- Materials provided:
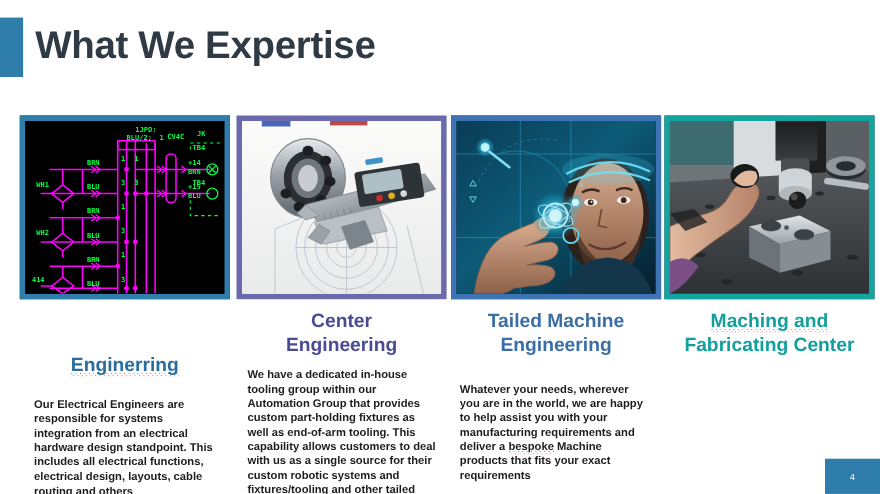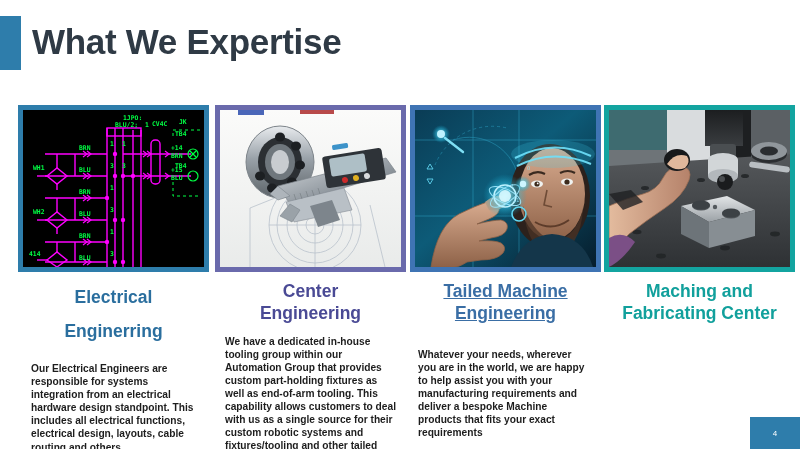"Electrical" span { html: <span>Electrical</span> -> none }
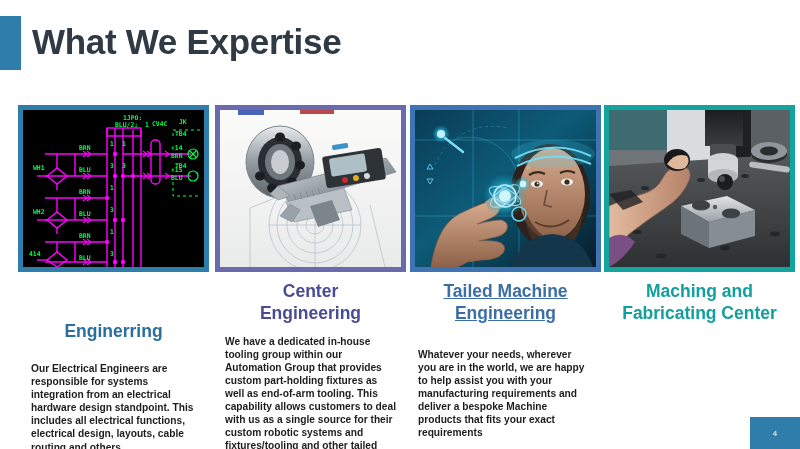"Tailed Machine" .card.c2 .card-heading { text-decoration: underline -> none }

---

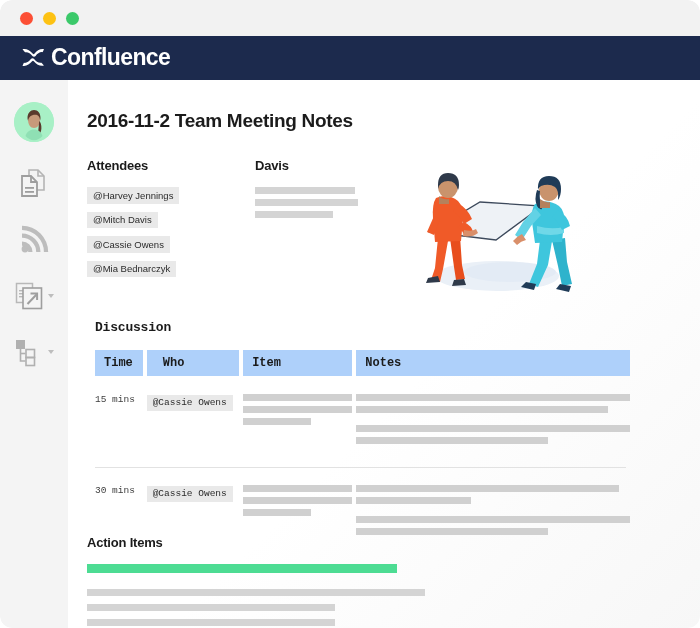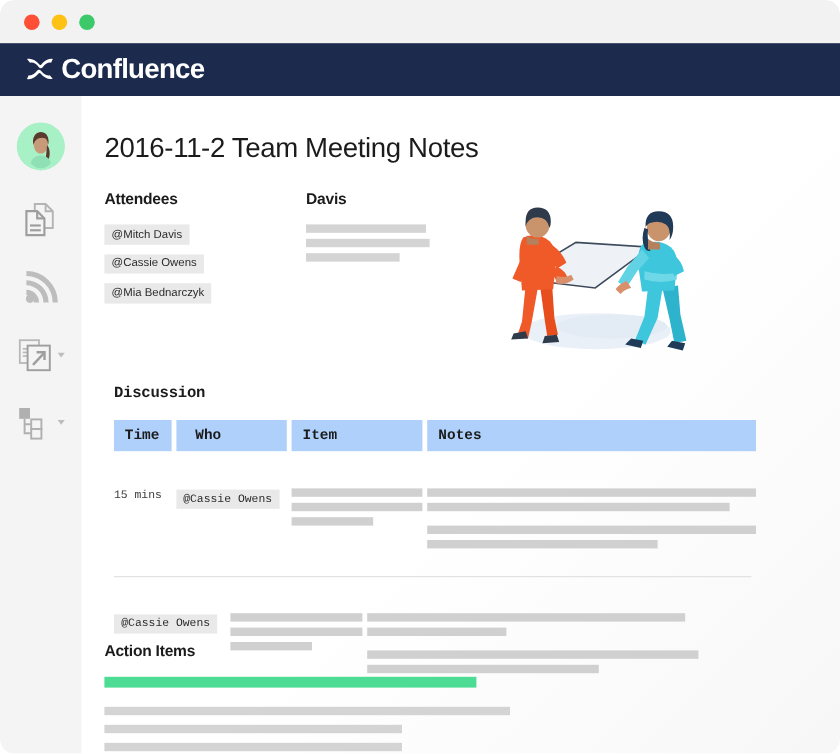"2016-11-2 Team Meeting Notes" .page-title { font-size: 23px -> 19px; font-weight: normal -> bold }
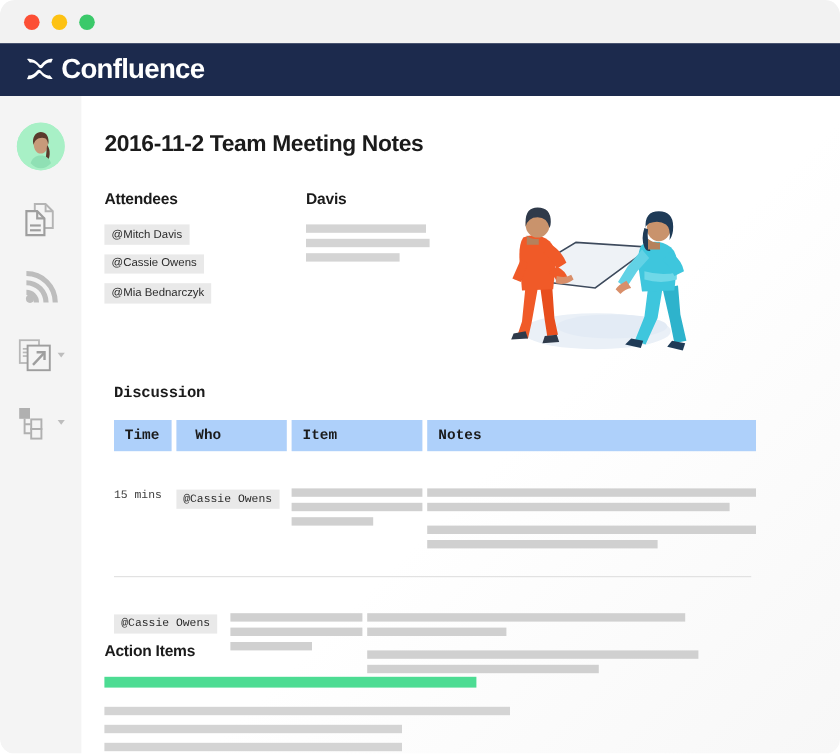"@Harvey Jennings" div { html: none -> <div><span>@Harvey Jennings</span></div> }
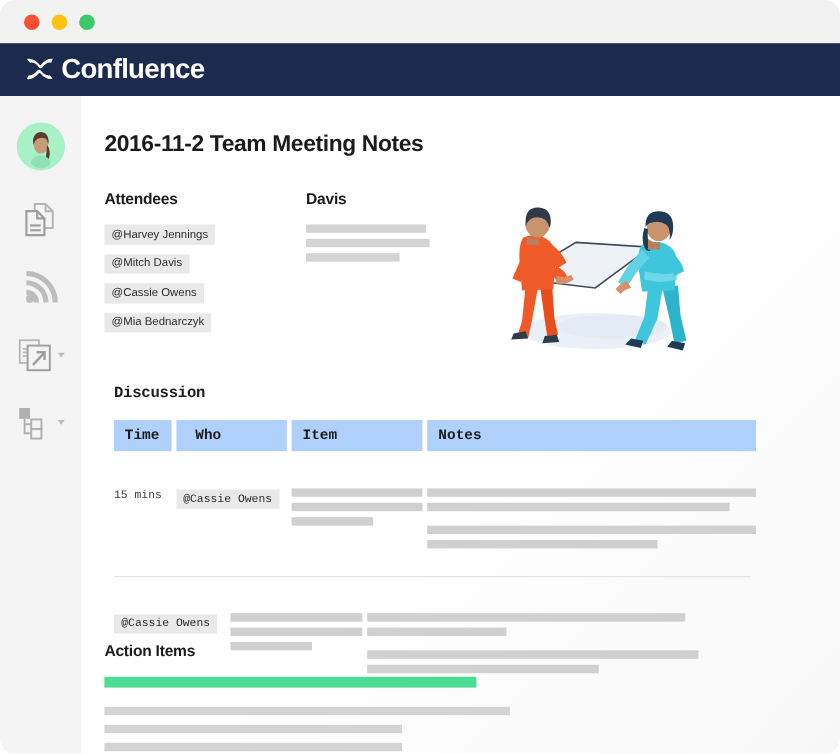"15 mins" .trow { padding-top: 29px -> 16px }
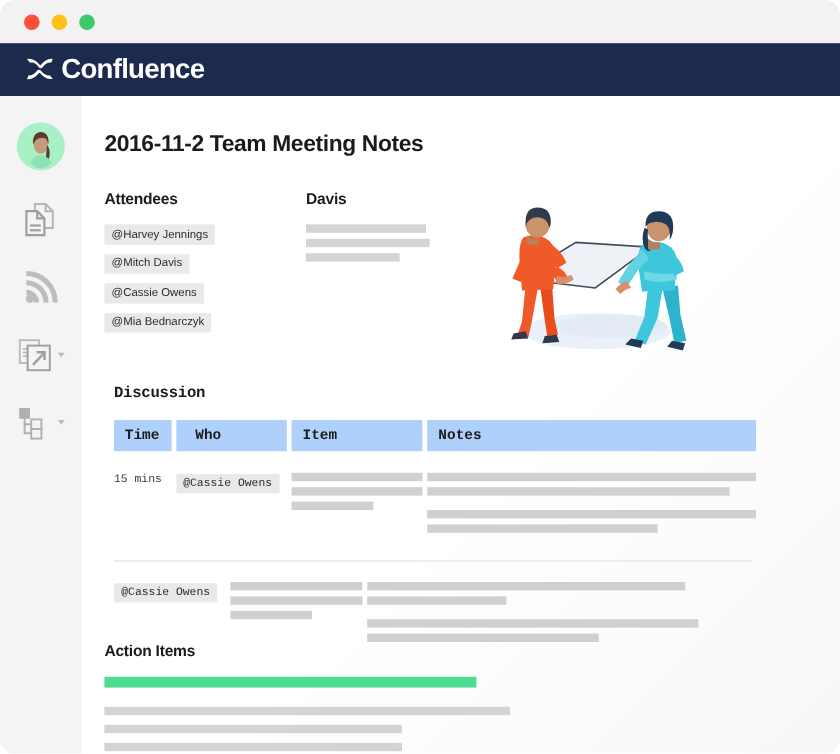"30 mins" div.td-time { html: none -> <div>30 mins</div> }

--

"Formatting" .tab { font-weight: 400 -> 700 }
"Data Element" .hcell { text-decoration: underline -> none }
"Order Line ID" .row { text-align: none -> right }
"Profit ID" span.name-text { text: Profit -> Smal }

- Your objective:
In the records above, find the line with "font-weight: 400 ->"; write out exactly that line and each one after it, stopping after the line with "text: Profit ->".

- Response below:
"Formatting" .tab { font-weight: 400 -> 700 }
"Data Element" .hcell { text-decoration: underline -> none }
"Order Line ID" .row { text-align: none -> right }
"Profit ID" span.name-text { text: Profit -> Smal }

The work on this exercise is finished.